Et ça commença : Cette sensation qui prit naissance dans mon ventre et qui me prit à la gorge, la sensation d’avoir trop mangé ou trop bu… Quelque chose d’énorme et de beaucoup trop gros pour moi qui m’enflammais les veines. J’avais l’impression de m’être injecté l’équivalent d’un volcan, ce qui me fit tressauter. Pourtant, l’ombre de l’agonie s’était éloignée et j’aurais dû commencer à retrouver mes forces et mes couleurs. Mais non, j’avais juste cette brûlure atroce qui me parcourait de haut en bas.
Une voix que je ne connaissais pas annonça avec amusement :
- Pat.[1]
Le rire désabusé d’Alcibiade me parvint étouffé, sans doute par sa main. J’ignorais comment il pouvait encore avoir la force de rire mais, comme je l’appris plus tard, le Démon n’avait que peu l’occasion d’assister à des évènements qui le surprenaient : Il ne savait pas comment les gérer émotionnellement et ce sont ces moments-là qui le rendent plus humain. J’aurais voulu pouvoir me lever et lui témoigner ma compassion mais mes muscles étaient tétanisés.
- J’aurais dû me douter dés le départ que tout ça venait de toi… Marmonna le Démon avec une voix fielleuse.
- Pourtant, je t’avais prévenu : Dés que tu foutras le bordel, je serais là pour tout remettre dans le bon sens.
La voix du nouvel arrivant était vraiment étrange dans le sens où elle changeait de tonalité et d’accent à chaque syllabe. Ce qui faisait que vous aviez du mal à comprendre même si chaque mot était impeccablement prononcé et que vous étiez obligé de vous répéter la phrase mentalement pour véritablement l’entendre.
- J’ai cru… J’ai cru que tu l’avais laissé passer celle-là…
- Oh non, j’ai juste pris mon temps. Preuve, s’il en fallait encore une, que tu n’as aucune notion de la patience. Moi si. J’ai commencé à te contrer au moment même où tu as bougé et crois-moi, ce fut aussi pénible que tu peux l’imaginer.
- Pourquoi ne pas l’avoir effacée si elle te gênait tant que ça ?!

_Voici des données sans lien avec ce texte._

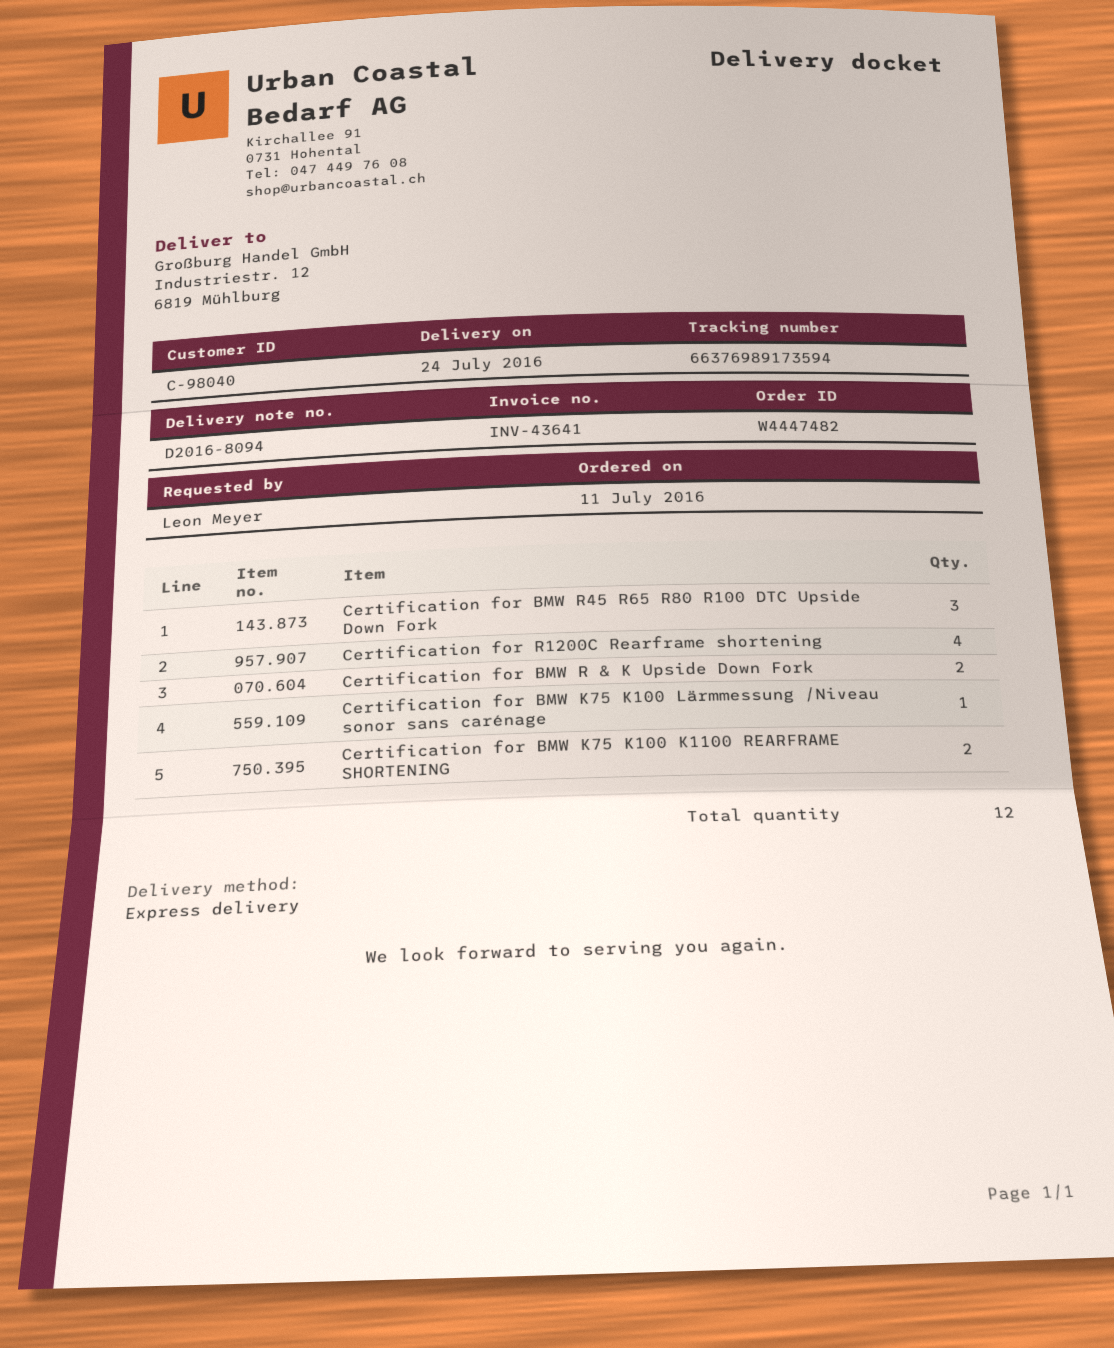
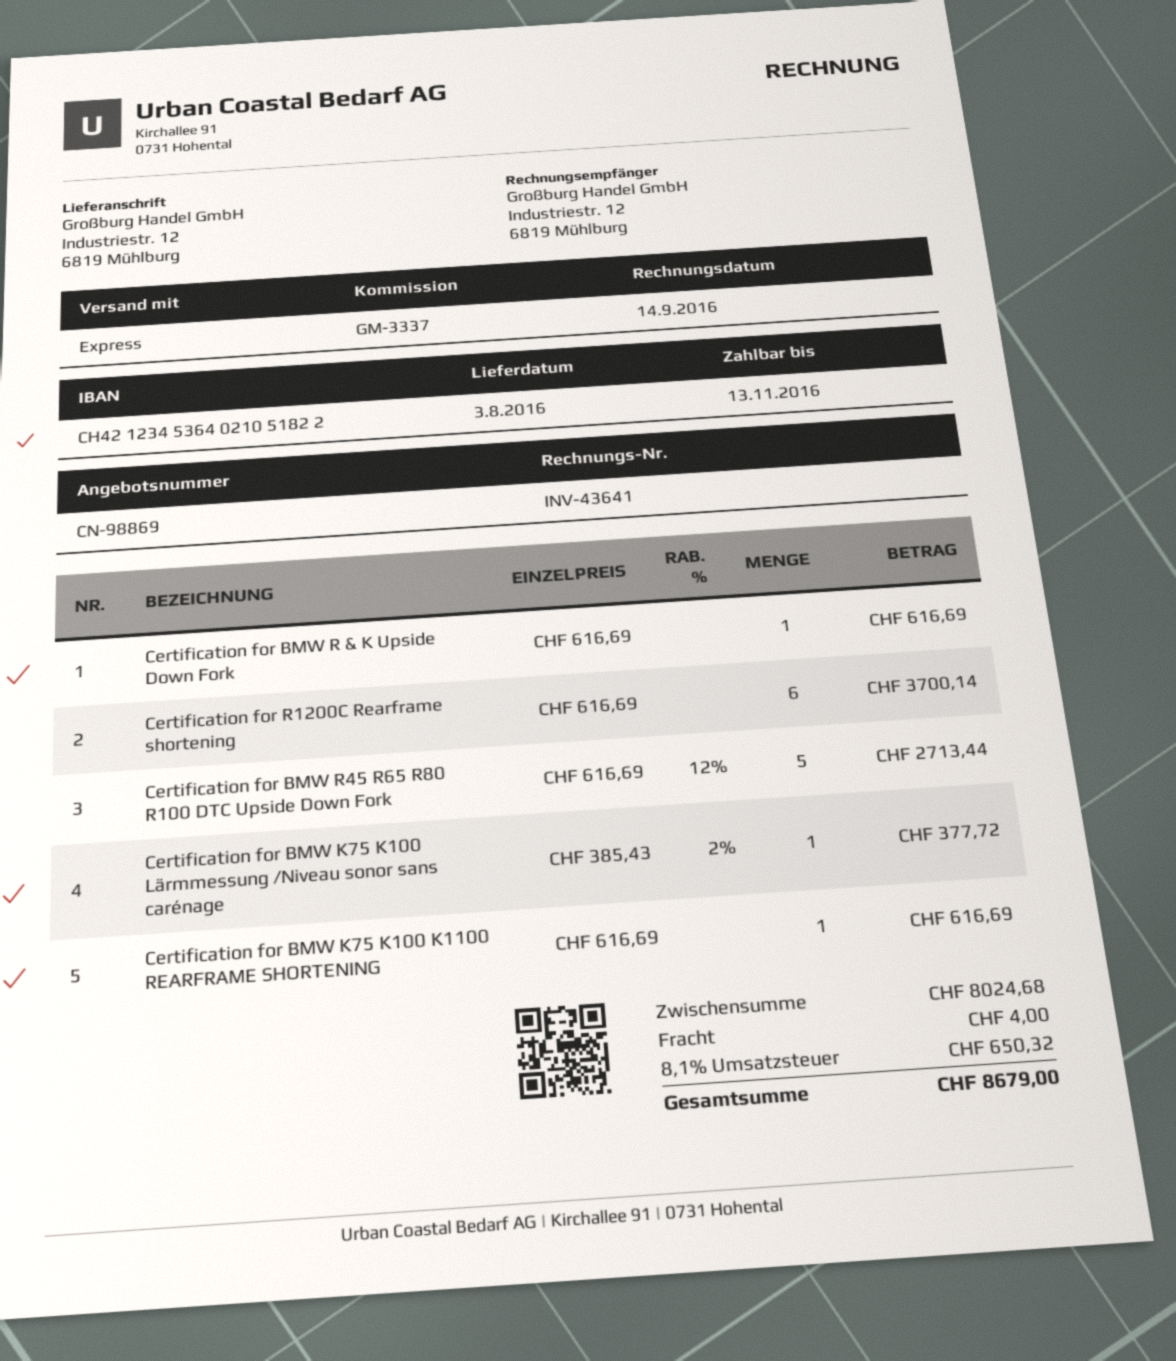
delivery date: 2016-07-24 -> 2016-08-03
Certification for BMW R45 R65 R80 R100 DTC Upside Down Fork: 3 -> 5
Certification for R1200C Rearframe shortening: 4 -> 6
Certification for BMW R & K Upside Down Fork: 2 -> 1
Certification for BMW K75 K100 K1100 REARFRAME SHORTENING: 2 -> 1

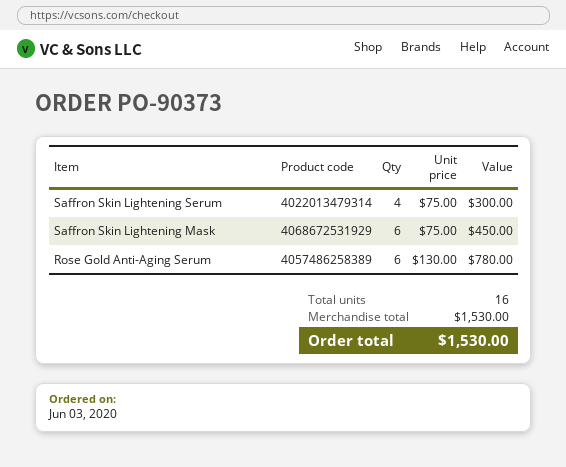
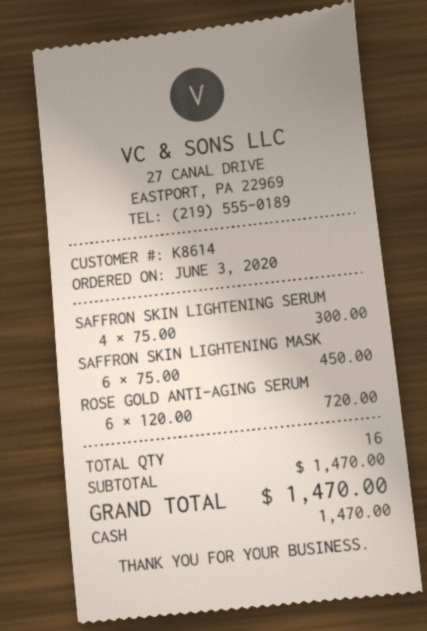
Rose Gold Anti-Aging Serum: 6 x 130.00 = 780.00 -> 6 x 120.00 = 720.00
subtotal: 1530.00 -> 1470.00
total: 1530.00 -> 1470.00

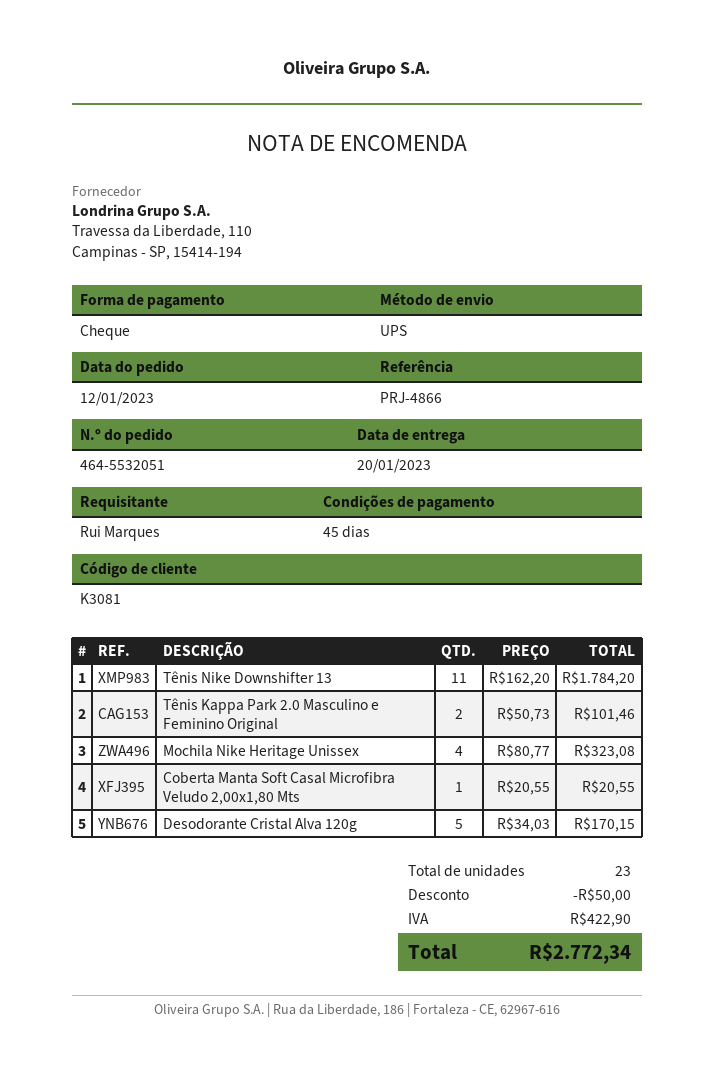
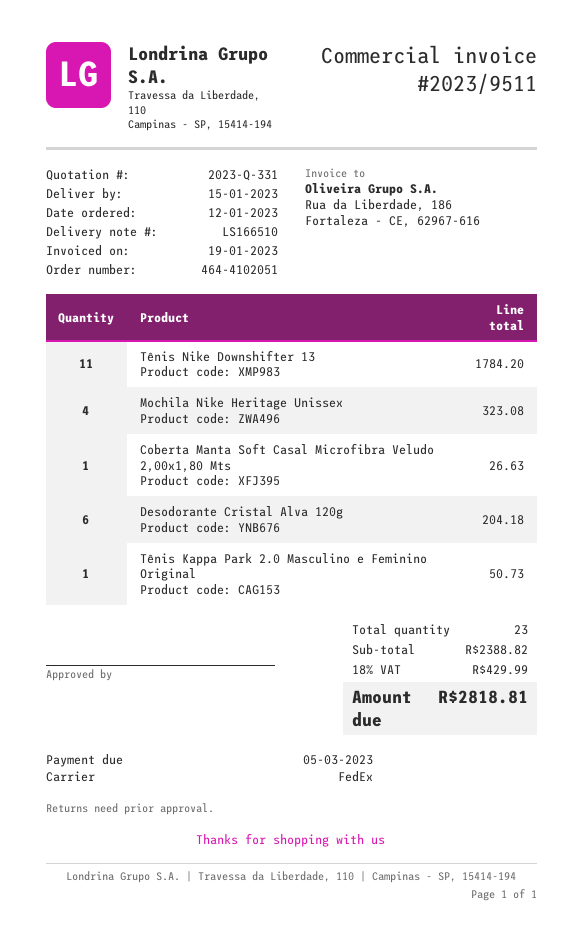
order number: 464-5532051 -> 464-4102051
delivery date: 2023-01-20 -> 2023-01-15
shipping method: UPS -> FedEx
Tênis Kappa Park 2.0 Masculino e Feminino Original: 2 for 101.46 -> 1 for 50.73
Coberta Manta Soft Casal Microfibra Veludo 2,00x1,80 Mts: 1 for 20.55 -> 1 for 26.63
Desodorante Cristal Alva 120g: 5 for 170.15 -> 6 for 204.18
discount: 50.00 -> none
tax: 422.90 -> 429.99
total: 2772.34 -> 2818.81

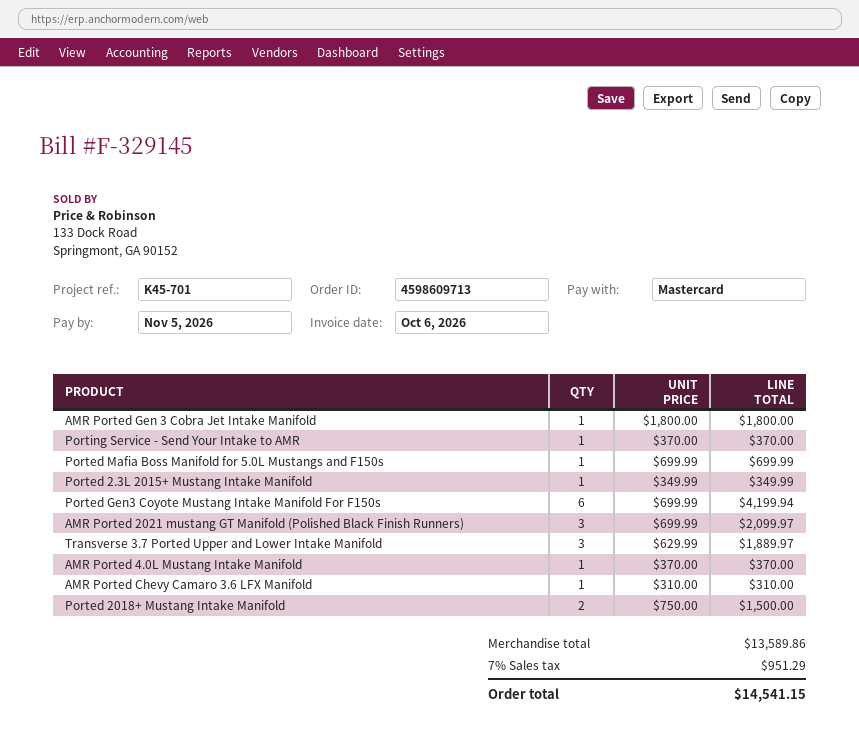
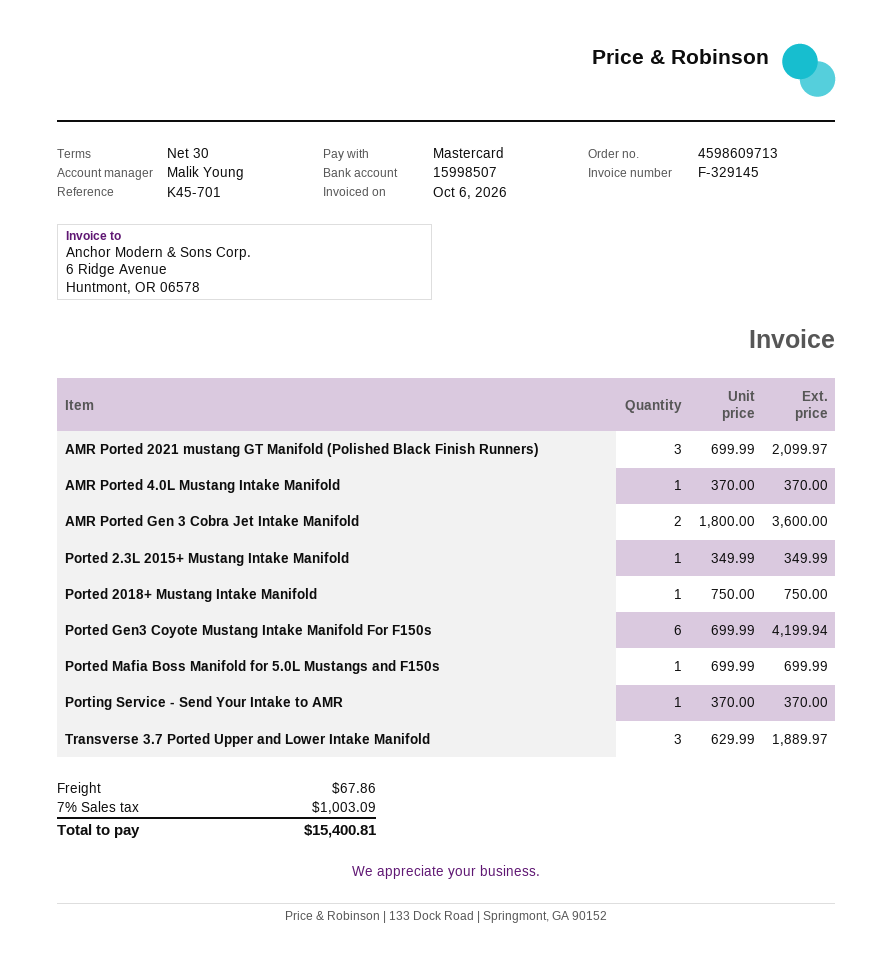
AMR Ported Gen 3 Cobra Jet Intake Manifold: 1 x 1800.00 = 1800.00 -> 2 x 1800.00 = 3600.00
AMR Ported Chevy Camaro 3.6 LFX Manifold: 1 x 310.00 = 310.00 -> none
Ported 2018+ Mustang Intake Manifold: 2 x 750.00 = 1500.00 -> 1 x 750.00 = 750.00
shipping: none -> 67.86
tax: 7% = 951.29 -> 7% = 1003.09
total: 14541.15 -> 15400.81

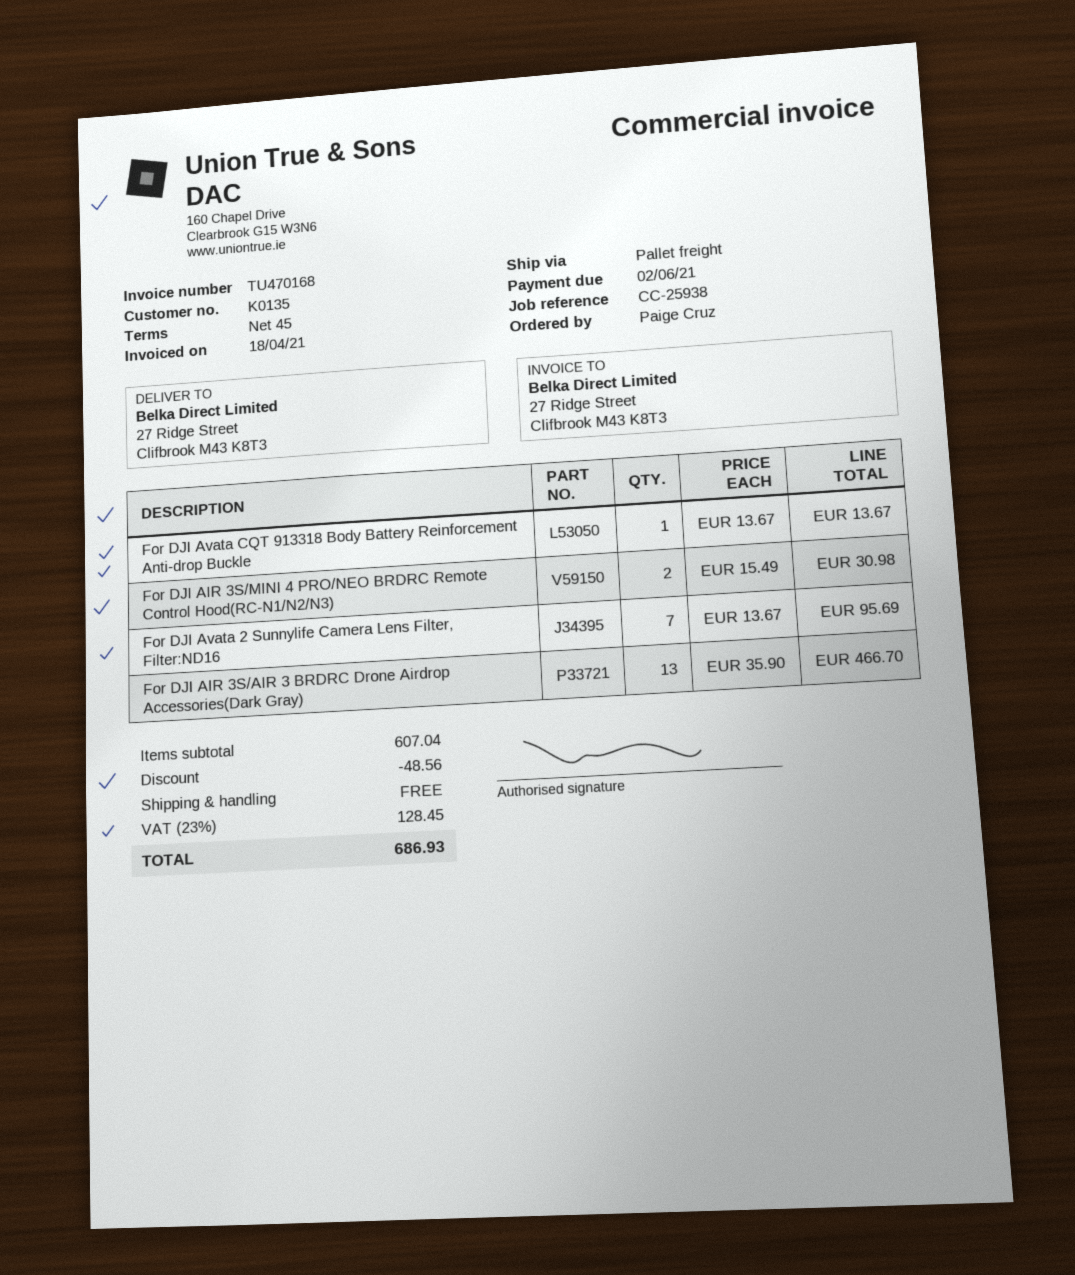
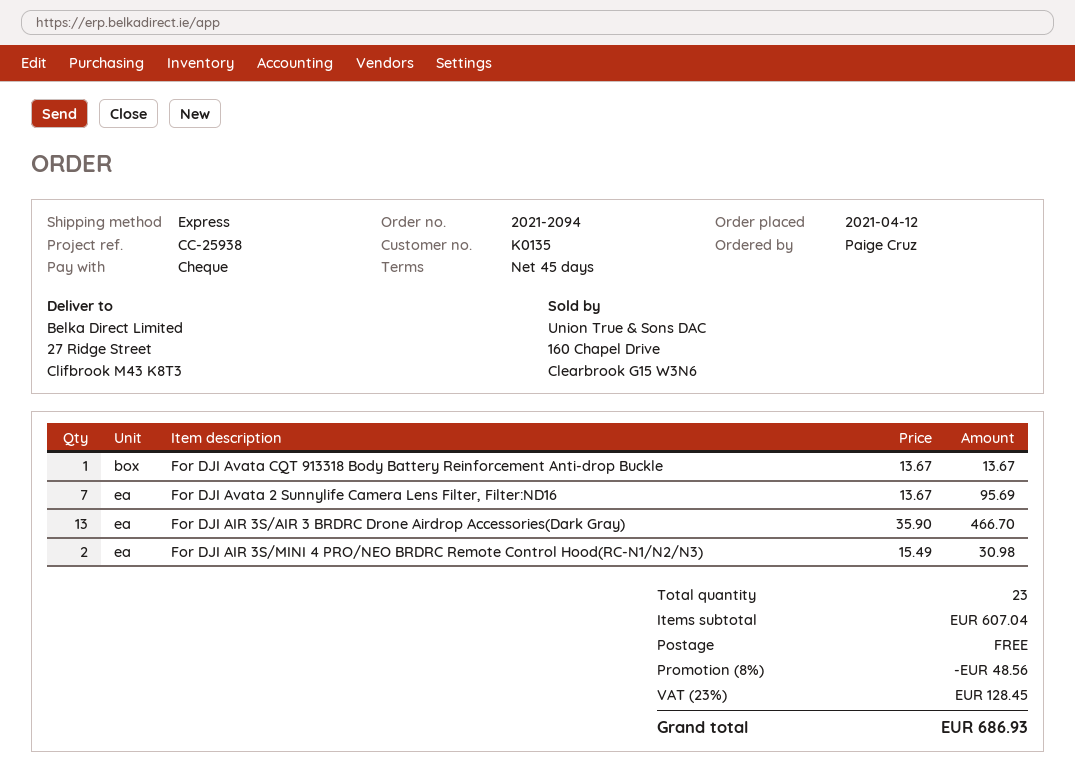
shipping method: pallet freight -> express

- Parce que ce n’est pas ma manière.
Un pied écrasa mon bras gauche, faisant crier mon coude. Bordel, mais qu’est-ce qu’ils ont tous avec mes coudes ? Qu’est-ce que mes coudes ont fait à l’univers pour que l’univers prenne un malin plaisir à les bousiller ? Mais il apparut que mon coude n’était pas la cible de l’univers cette fois-ci puisque je sentis qu’on trifouillait dans mon avant-bras et que la douleur m’arracha un gémissement de chiot malade.
- Elle est en place et parfaitement opérationnelle. Sa manière de l’utiliser est étonnante mais… Après tout, pourquoi pas ?
- Tu ne lui retires pas ? Demanda aigrement Alcibiade.
- Après tout le mal que je me suis donné à lui mettre ? Oh non, certainement pas.
- Tu sais très bien de quoi je parle…
- Non… Ta chose est trop ancrée dans le monde pour être retirée sans dommage. Alors, on va vivre avec… Ou plutôt, IL va vivre avec.
Il, c’était moi. Je commençais à bouillir à l’idée d’être le pion de quelqu’un d’autre, encore. Pourtant, une vague de colère et de tristesse se déversa en moi mais je n’en étais pas l’origine.
- Un problème, Alcibiade ? Tu ne l’en estimes pas digne, c’est ça ?
- Non, je… (A cause de son lapsus, je ne le crus pas pour le reste.) Oui, il ne mérite pas cette puissance, il en fera n’importe quoi.
Et manifestement, son interlocuteur à la voix changeante n’en fut pas plus abusé que moi.
- C’est ça, oui.
Le pied de l’homme à la voix changeante s’écarta de mon bras et la douleur reflua.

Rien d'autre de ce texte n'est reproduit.